**INFORMATION GIVEN:**
__________
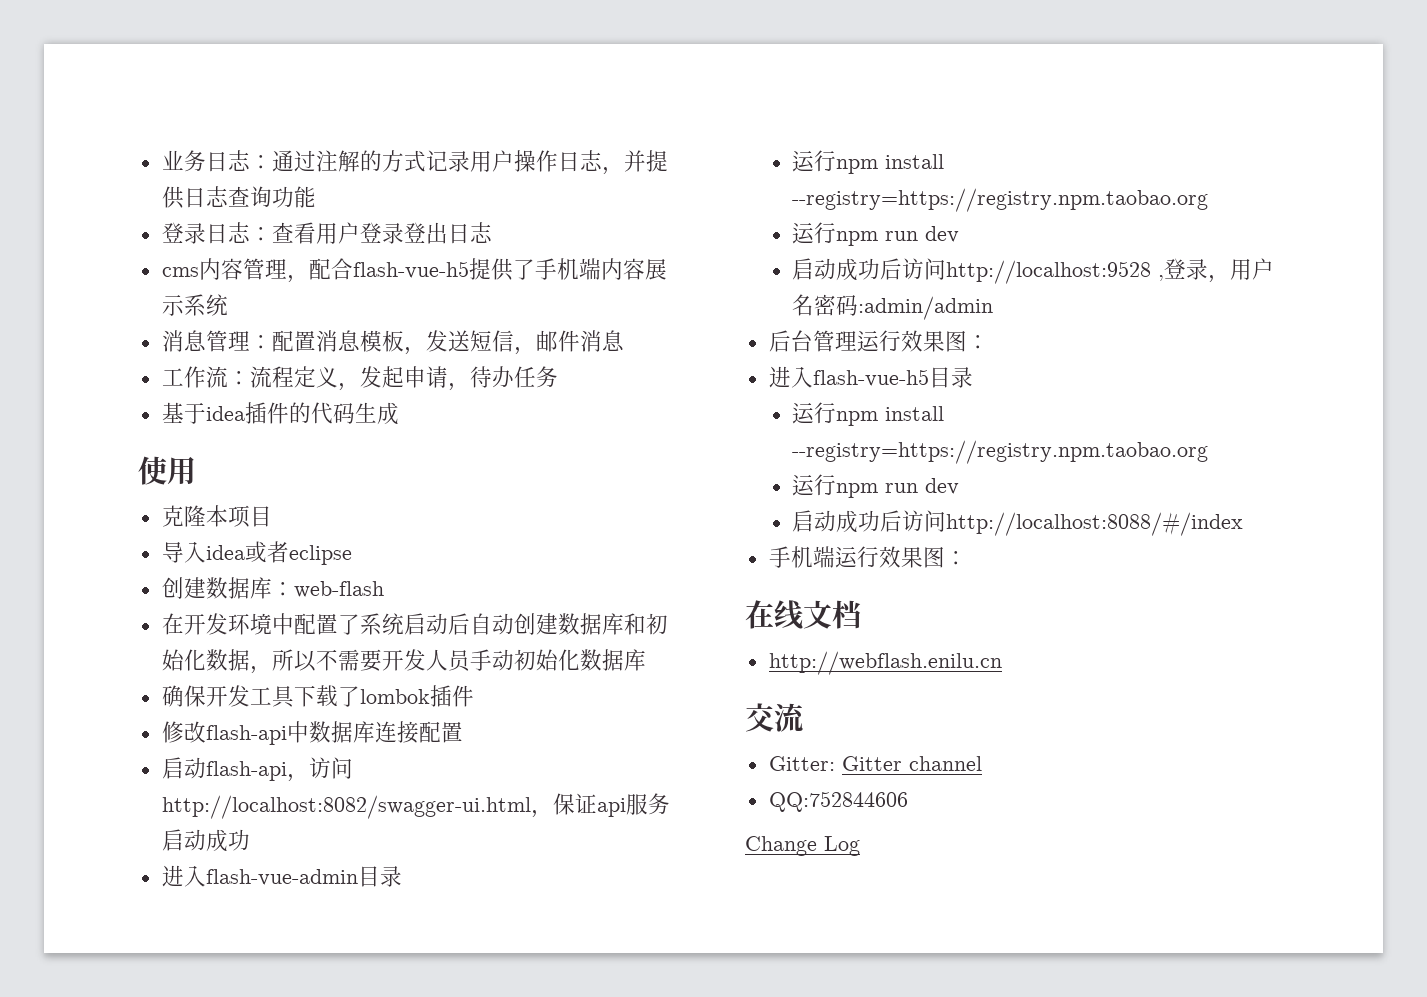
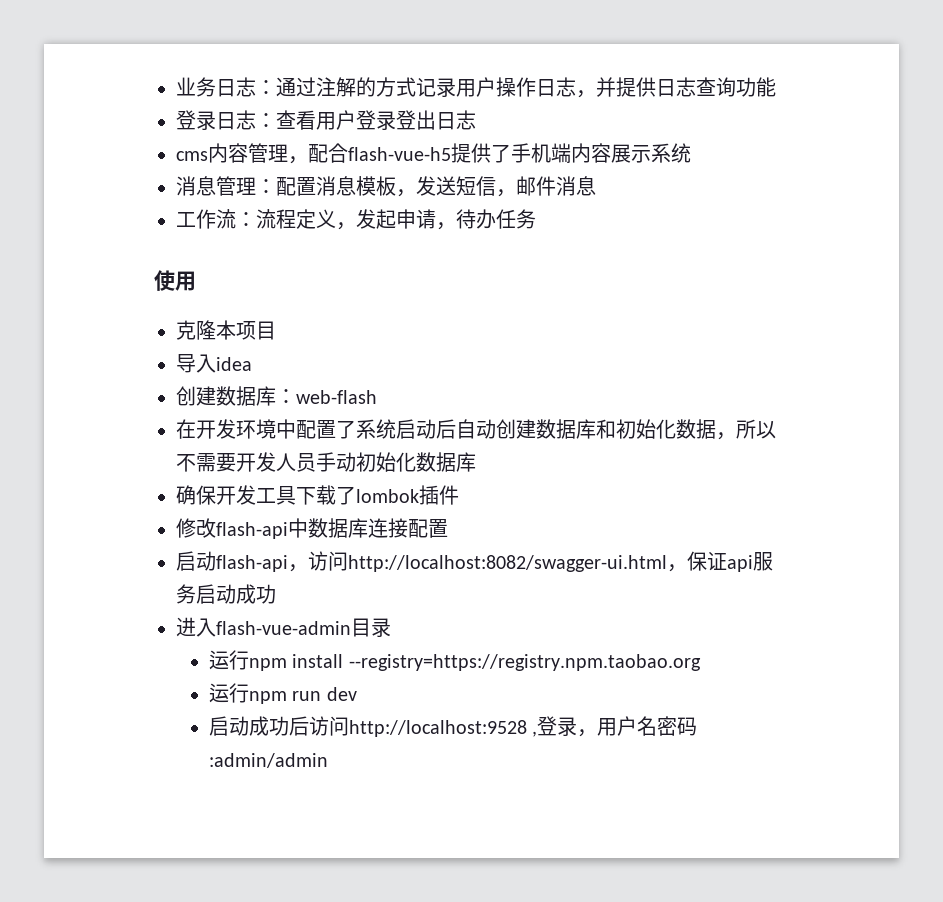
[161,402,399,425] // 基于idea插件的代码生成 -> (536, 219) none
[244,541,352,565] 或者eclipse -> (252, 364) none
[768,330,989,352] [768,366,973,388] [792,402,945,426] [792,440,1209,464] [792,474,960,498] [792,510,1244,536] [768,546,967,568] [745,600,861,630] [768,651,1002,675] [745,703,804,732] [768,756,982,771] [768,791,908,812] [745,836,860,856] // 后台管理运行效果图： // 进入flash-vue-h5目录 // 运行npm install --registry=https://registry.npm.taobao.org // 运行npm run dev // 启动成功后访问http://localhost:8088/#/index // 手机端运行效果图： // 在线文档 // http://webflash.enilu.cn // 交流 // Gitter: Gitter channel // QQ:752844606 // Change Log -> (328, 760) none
__________
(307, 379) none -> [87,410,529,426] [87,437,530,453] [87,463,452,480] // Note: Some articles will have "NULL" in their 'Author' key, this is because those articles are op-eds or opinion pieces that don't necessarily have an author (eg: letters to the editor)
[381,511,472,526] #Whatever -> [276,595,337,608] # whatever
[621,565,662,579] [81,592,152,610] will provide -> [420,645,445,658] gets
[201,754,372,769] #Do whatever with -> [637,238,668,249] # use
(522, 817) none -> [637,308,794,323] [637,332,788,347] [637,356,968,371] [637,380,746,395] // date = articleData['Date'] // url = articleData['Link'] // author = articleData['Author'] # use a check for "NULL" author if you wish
__________
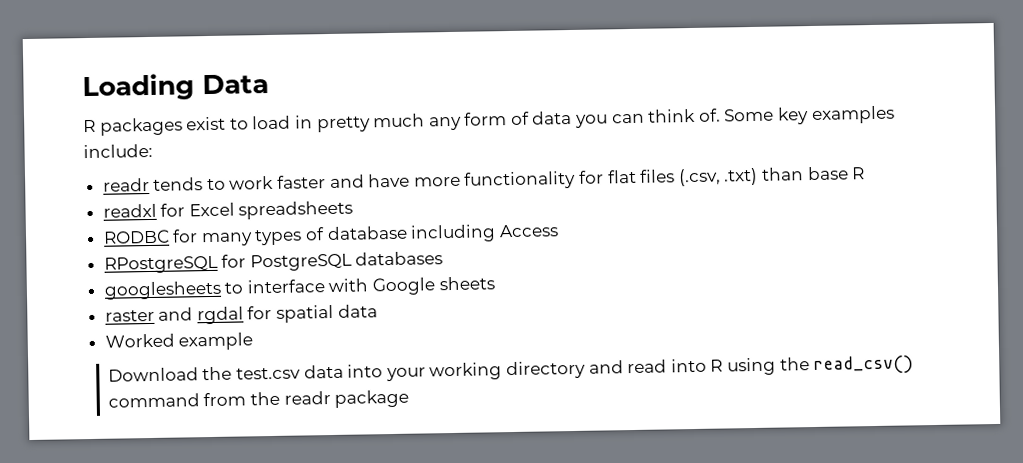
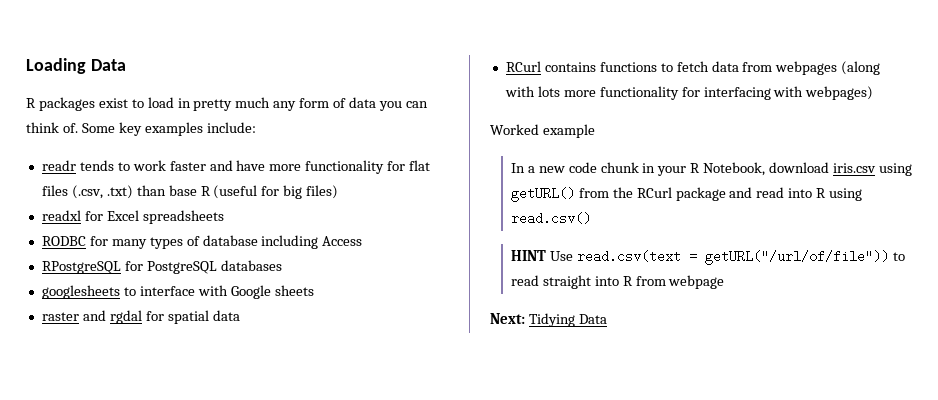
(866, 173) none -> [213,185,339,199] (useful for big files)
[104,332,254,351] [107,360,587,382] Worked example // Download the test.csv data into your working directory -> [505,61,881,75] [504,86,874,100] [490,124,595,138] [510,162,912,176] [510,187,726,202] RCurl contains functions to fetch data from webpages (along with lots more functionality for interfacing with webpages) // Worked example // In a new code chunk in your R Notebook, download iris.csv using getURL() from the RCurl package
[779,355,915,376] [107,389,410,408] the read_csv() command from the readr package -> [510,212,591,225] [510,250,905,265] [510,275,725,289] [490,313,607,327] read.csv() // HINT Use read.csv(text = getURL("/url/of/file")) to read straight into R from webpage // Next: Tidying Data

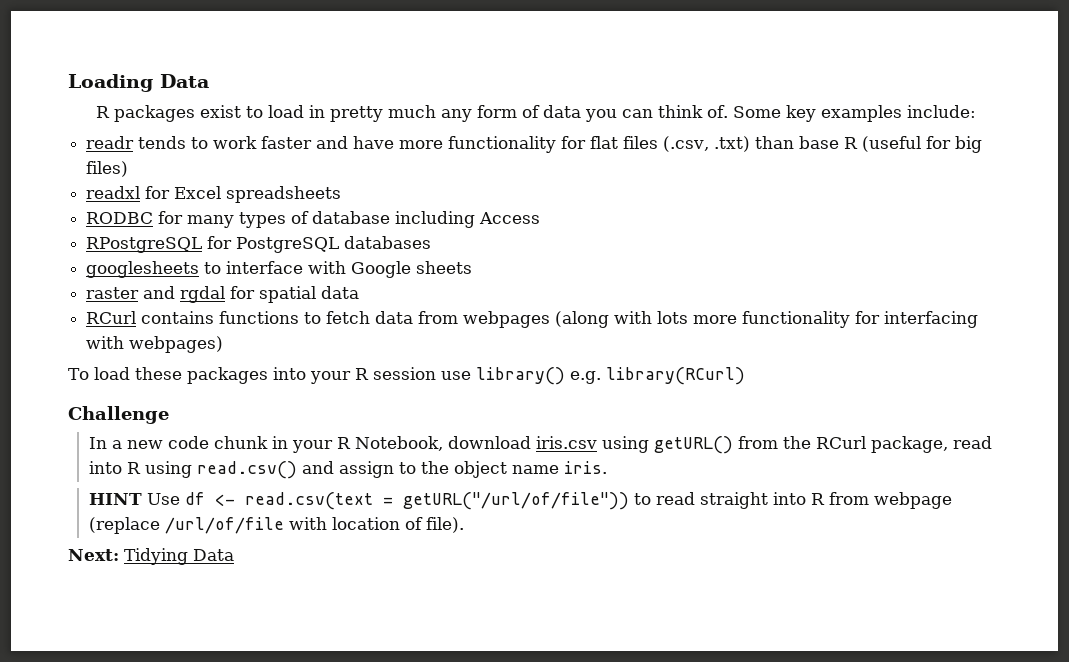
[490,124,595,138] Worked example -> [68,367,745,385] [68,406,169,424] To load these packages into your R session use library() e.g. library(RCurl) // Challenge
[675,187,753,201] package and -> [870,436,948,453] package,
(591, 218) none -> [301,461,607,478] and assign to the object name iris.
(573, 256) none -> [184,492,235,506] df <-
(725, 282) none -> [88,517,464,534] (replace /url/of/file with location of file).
__________
**DIRECTIONS:**
Please transcribe exactly the lines above from the line that has "[161,402,399,425] // 基于idea插件的代码生成" up to and including the line that has "[768,330,989,352] [768,366,973,388] [792,402,945,426]"; no other line belongs in the answer.

**RESPONSE TO THIS EXERCISE:**
[161,402,399,425] // 基于idea插件的代码生成 -> (536, 219) none
[244,541,352,565] 或者eclipse -> (252, 364) none
[768,330,989,352] [768,366,973,388] [792,402,945,426] [792,440,1209,464] [792,474,960,498] [792,510,1244,536] [768,546,967,568] [745,600,861,630] [768,651,1002,675] [745,703,804,732] [768,756,982,771] [768,791,908,812] [745,836,860,856] // 后台管理运行效果图： // 进入flash-vue-h5目录 // 运行npm install --registry=https://registry.npm.taobao.org // 运行npm run dev // 启动成功后访问http://localhost:8088/#/index // 手机端运行效果图： // 在线文档 // http://webflash.enilu.cn // 交流 // Gitter: Gitter channel // QQ:752844606 // Change Log -> (328, 760) none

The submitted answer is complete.